TRUST is a funny thing. It can take years to gain and then in one brief moment (an instant) it’s gone. How then can we intentionally build trust and create a culture of trust? Especially, knowing that at some point we will make a mistake, say something that hurts, choose inaction, or put our foot in our mouths.

So, as leaders and coaches, how can we intentionally build up our trust “wealth”? 

Legendary Duke basketball coach Mike Krzyzewski said, “Every leader needs to remember that a healthy respect for authority takes time to develop. It’s like building trust. You don’t instantly have trust, it has to be earned.”

Here are 3 practices that you can start today to gain and build trust with others.

1) Give it Away –

No strings attached trust is shown to others by serving with no expectation of getting something in return. This is a simple and easy way to build trust with others when you first interact or meet. One quick way to build trust is to give it away to others.

2) No agenda –

Today it seems like there’s always an angle, some other hidden motivator or agenda. So when we engage with others, put their needs, their thoughts and feelings, their voice first. You will have to ask yourself, ‘what are you trying to gain from this relationship?’ ‘What’s my agenda?’

If your desire is to help, build, invest, serve, encourage then your personal agenda gets pushed to the side and the other person becomes the focus. We must see that the world doesn’t revolved around ourselves, but intentionally invest in those around us to encourage and build into them.

3) Put Yourself in their Shoes –

Naturally I want to talk about myself and I can guess that most everyone else is wired the same way. Unless we intentionally put others first, we will put our interests above others. The intentional person is able to push through self focus and place themselves into the ‘shoes’ of someone else. See the other side of the coin or look over the fence to see if the grass is greener.
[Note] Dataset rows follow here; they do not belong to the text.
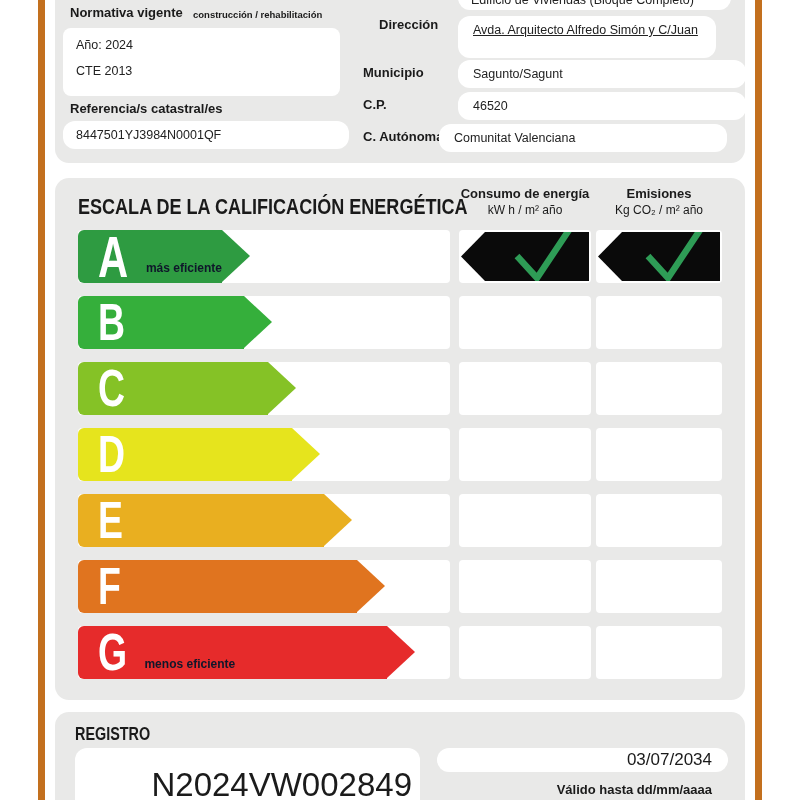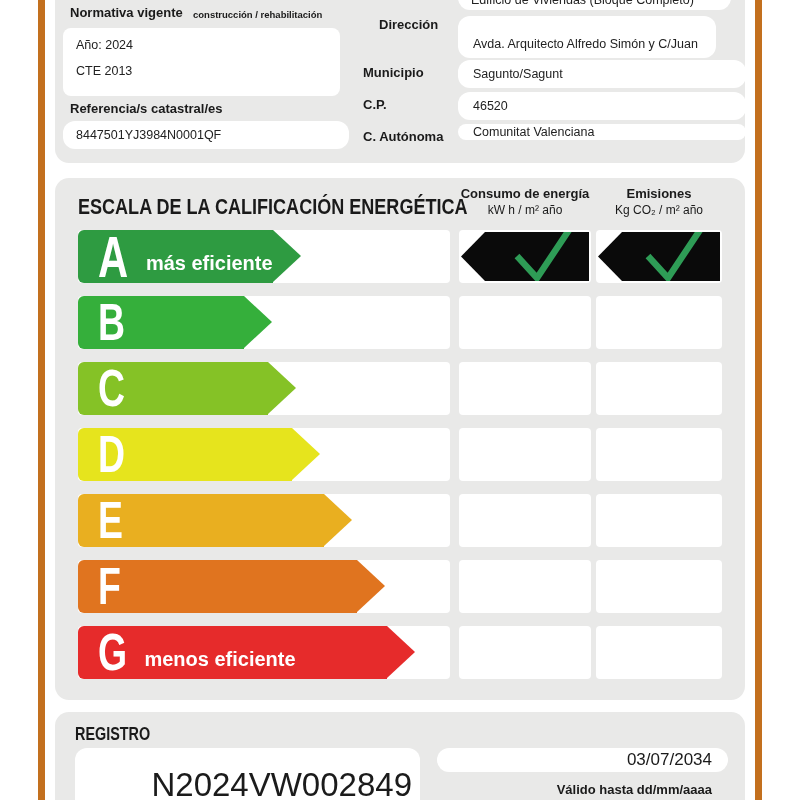"Avda. Arquitecto Alfredo Simón y" .box-dir { padding: 20px 0 0 15px -> 6px 0 0 15px; text-decoration: none -> underline }
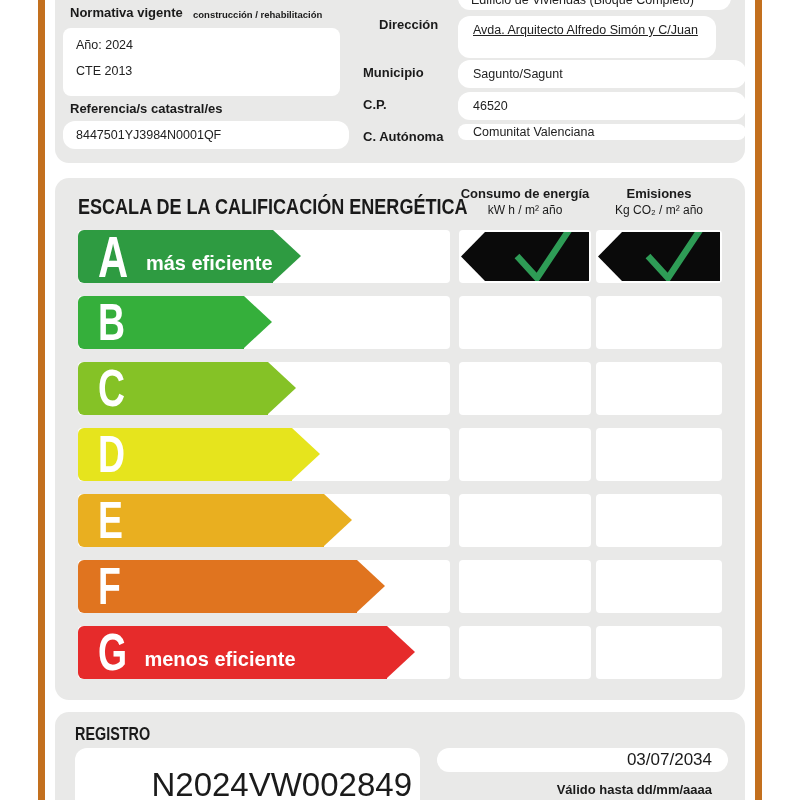"Comunitat Valenciana" .box-ca { height: 16px -> 28px; left: 403px -> 384px }
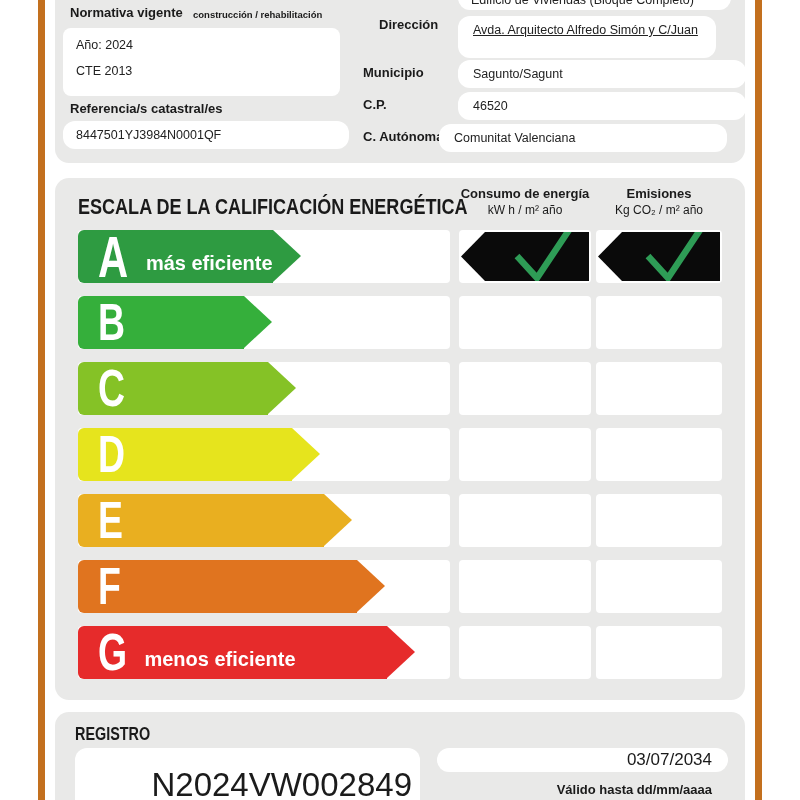"más eficiente" .note { color: #ffffff -> #0f172a; font-size: 20px -> 12px }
See life, emotions, experiences, circumstances, etc. through others’ eyes.

Trust is gained in Cents, but lost with Dollars. It takes time, energy, perseverance to gain and earn trust. And it can be lost in an instant! These 3 practices will not only allow you to gain trust quickly with others, but also, build up trust equity for those brief lapses in judgement. You will have built up a strong foundation to build upon and enrich and deepen your relationship.

Next Steps to think about…

How could take one practice and apply it today?

What is one step you can take to view your current situation from another’s perspective?

How can these practices help restore broken trust in a relationship?